趣味で楽しみたい方にピアノを教えることの難しさ。結城美帆子

音高音大などを受験したい方や、コンペティションのC級以上を受ける方の指導は、目標がはっきりしてますし、本人の自覚もありますから、やるべきことをやればよいだけなので、指導が難しいと言うことは私は有りませんが、趣味で楽しみたい方の場合は、まず、生徒さんの理解力、認知能力、身体能力など、様々なことを把握しながら指導する必要があるので、指導することよりも、生徒さんの個人的な能力を見極めることに神経を使います。能力の見極めを間違えると、レッスンは、うまくいかず、結果、生徒さんはピアノをやめてしまうことになります。一人一人にあったレベルの教材で指導をしないと、生徒さんは、ピアノを楽しいと思えることなくやめてしまうことになります。生徒さんが、ピアノを続けられるかやめてしまうかは、指導者の洞察力と指導力しだいです。特に、導入期の指導者の責任は大きいです。当教室の体験レッスンは、有料ですが、責任があるからです。無からは何も生まれませんが、下手なことをするとマイナスになることは有ります。
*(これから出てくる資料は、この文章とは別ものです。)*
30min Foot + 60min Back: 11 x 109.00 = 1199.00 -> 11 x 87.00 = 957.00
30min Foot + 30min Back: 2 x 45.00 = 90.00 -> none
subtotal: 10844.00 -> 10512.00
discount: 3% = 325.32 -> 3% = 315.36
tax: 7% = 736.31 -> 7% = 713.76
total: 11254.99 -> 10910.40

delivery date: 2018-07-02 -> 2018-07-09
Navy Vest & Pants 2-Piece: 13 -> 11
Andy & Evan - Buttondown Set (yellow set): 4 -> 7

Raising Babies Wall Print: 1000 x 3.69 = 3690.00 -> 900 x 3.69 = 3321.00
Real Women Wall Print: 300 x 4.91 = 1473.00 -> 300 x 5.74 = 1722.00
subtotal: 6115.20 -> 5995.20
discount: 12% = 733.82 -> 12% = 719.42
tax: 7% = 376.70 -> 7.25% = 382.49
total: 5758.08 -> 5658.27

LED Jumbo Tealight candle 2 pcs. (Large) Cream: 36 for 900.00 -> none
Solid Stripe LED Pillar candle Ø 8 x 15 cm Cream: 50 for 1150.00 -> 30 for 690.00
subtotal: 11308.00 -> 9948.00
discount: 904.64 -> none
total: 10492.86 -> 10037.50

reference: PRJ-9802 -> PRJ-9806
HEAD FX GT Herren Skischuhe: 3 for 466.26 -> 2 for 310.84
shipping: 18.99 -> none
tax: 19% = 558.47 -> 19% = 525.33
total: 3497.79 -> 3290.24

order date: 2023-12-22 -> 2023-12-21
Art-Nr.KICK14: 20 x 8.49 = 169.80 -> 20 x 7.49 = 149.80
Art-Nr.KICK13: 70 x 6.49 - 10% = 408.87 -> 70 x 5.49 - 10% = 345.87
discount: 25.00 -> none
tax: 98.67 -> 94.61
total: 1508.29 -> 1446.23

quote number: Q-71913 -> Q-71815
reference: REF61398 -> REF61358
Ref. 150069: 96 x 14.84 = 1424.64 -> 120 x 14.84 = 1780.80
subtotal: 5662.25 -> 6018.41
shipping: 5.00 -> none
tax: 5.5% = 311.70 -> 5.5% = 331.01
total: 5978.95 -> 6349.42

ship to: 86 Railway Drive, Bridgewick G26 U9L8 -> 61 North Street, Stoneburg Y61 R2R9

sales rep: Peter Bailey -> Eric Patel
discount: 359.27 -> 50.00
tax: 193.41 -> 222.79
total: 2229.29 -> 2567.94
あちこちの教室へ体験レッスン巡りをしている方もいるようですが、ドは赤とか、ドを親指で弾かせてしまうと、固定化してしまい、ポジション移動が困難になる危険性が有ります。間違った認識をしてしまうと、直すのに本人も指導者も大変な苦労をすることになります。趣味で楽しみたい方へのピアノの指導は大変ですが、どこまで上手に弾けるようにさせることができるかと言う「やりがい」はあります。生徒さんの上達が心の支えです。自閉症スペクトラムで知的障がいもあり、ひらがなの読み書きができなくても、教え方により音符が読めるようになり、ピアノが弾けるようになった生徒さんの発表会での演奏を聴くと、嬉しくてたまりません。「また頑張ろう」と思えるのです。地区予選通過が難しいと言われているピティナピアノコンペティションで、生徒さんが地区予選を通過してくれた時も、嬉しいなんてもんじゃないです。私に活力を与えてくれているのは、生徒さん達なのです。感謝です。